[DATA FOR ANALYSIS]
= = = = =
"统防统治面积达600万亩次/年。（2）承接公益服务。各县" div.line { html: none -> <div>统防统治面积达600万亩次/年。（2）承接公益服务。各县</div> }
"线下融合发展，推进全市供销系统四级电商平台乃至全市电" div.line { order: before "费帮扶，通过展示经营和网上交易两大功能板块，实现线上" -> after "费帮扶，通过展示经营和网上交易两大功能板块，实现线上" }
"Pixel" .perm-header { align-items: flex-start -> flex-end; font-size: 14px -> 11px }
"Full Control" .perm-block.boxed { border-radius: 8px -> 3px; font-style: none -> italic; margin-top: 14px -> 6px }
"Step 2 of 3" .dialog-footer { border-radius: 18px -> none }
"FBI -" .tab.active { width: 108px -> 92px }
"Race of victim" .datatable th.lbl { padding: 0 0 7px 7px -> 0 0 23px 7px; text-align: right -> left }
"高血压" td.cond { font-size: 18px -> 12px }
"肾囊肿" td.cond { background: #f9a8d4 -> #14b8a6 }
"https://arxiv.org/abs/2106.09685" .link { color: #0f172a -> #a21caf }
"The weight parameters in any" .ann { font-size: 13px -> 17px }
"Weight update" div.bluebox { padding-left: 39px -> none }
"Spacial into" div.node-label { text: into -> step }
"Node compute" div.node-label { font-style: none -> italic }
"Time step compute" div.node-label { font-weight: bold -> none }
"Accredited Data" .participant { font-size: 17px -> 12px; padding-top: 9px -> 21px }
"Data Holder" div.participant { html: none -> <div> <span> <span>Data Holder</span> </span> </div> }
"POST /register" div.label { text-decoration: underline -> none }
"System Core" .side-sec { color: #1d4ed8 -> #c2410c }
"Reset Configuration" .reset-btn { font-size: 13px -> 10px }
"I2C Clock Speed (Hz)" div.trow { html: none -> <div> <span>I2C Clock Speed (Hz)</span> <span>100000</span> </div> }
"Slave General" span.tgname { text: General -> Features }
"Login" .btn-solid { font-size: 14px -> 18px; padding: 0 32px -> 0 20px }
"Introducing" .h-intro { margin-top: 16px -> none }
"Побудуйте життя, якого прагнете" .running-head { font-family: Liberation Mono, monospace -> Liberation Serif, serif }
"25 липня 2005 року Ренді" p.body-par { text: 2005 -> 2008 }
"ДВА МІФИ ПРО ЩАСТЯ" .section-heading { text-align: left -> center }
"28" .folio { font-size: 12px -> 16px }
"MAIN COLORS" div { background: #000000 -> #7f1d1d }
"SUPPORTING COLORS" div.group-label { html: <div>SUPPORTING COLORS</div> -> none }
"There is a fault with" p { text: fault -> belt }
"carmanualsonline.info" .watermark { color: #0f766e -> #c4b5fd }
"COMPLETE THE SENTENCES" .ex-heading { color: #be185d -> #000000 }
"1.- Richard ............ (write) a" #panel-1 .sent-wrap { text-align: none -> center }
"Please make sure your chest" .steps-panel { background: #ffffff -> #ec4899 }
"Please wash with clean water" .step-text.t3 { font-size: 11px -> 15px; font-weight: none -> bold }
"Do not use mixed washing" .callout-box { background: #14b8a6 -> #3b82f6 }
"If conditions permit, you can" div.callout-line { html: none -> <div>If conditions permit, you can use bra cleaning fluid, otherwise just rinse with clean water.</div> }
= = = = =
[ACTIVITY] Each line from the beginning of the entries to the line with "align-items: flex-start ->" must be repeated exactly, with both end lines kept and no other lines given.

[WRITTEN SOLUTION]
"统防统治面积达600万亩次/年。（2）承接公益服务。各县" div.line { html: none -> <div>统防统治面积达600万亩次/年。（2）承接公益服务。各县</div> }
"线下融合发展，推进全市供销系统四级电商平台乃至全市电" div.line { order: before "费帮扶，通过展示经营和网上交易两大功能板块，实现线上" -> after "费帮扶，通过展示经营和网上交易两大功能板块，实现线上" }
"Pixel" .perm-header { align-items: flex-start -> flex-end; font-size: 14px -> 11px }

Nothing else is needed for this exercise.